■ **TASK TO COMPLETE**
Repeat the listing word for word. Leave every picture out.
□ □ □ □ □ □ □
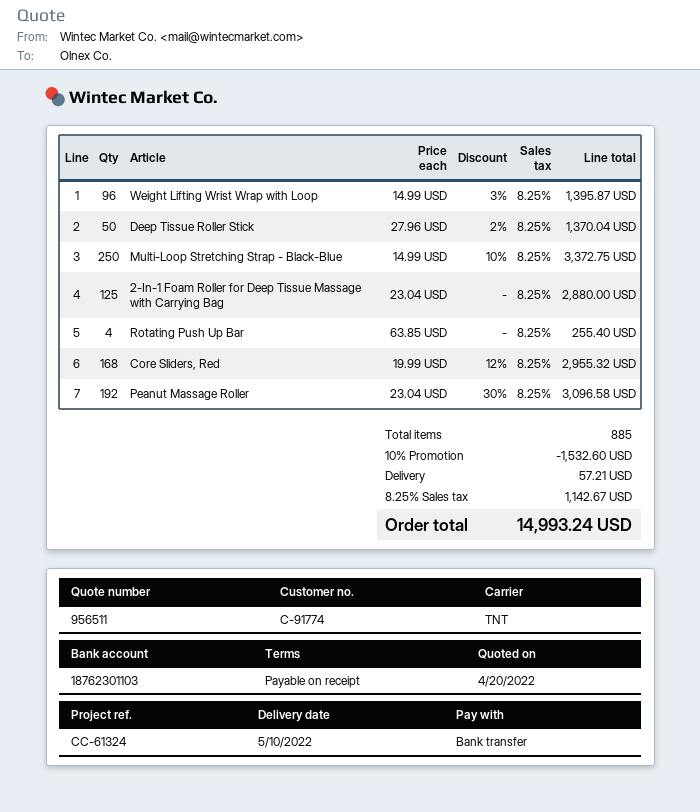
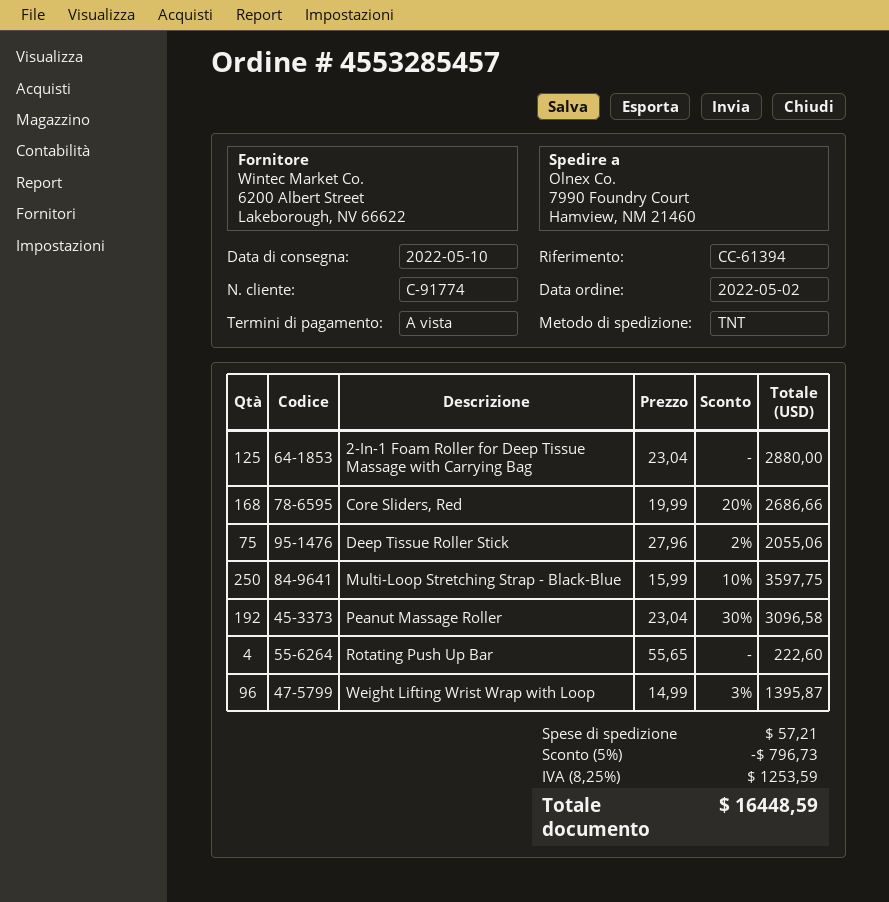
reference: CC-61324 -> CC-61394
Deep Tissue Roller Stick: 50 x 27.96 - 2% = 1370.04 -> 75 x 27.96 - 2% = 2055.06
Multi-Loop Stretching Strap - Black-Blue: 250 x 14.99 - 10% = 3372.75 -> 250 x 15.99 - 10% = 3597.75
Rotating Push Up Bar: 4 x 63.85 = 255.40 -> 4 x 55.65 = 222.60
Core Sliders, Red: 168 x 19.99 - 12% = 2955.32 -> 168 x 19.99 - 20% = 2686.66
discount: 10% = 1532.60 -> 5% = 796.73
tax: 8.25% = 1142.67 -> 8.25% = 1253.59
total: 14993.24 -> 16448.59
□ □ □ □ □ □ □
■ **SOLVED EXERCISE**
reference: CC-61324 -> CC-61394
Deep Tissue Roller Stick: 50 x 27.96 - 2% = 1370.04 -> 75 x 27.96 - 2% = 2055.06
Multi-Loop Stretching Strap - Black-Blue: 250 x 14.99 - 10% = 3372.75 -> 250 x 15.99 - 10% = 3597.75
Rotating Push Up Bar: 4 x 63.85 = 255.40 -> 4 x 55.65 = 222.60
Core Sliders, Red: 168 x 19.99 - 12% = 2955.32 -> 168 x 19.99 - 20% = 2686.66
discount: 10% = 1532.60 -> 5% = 796.73
tax: 8.25% = 1142.67 -> 8.25% = 1253.59
total: 14993.24 -> 16448.59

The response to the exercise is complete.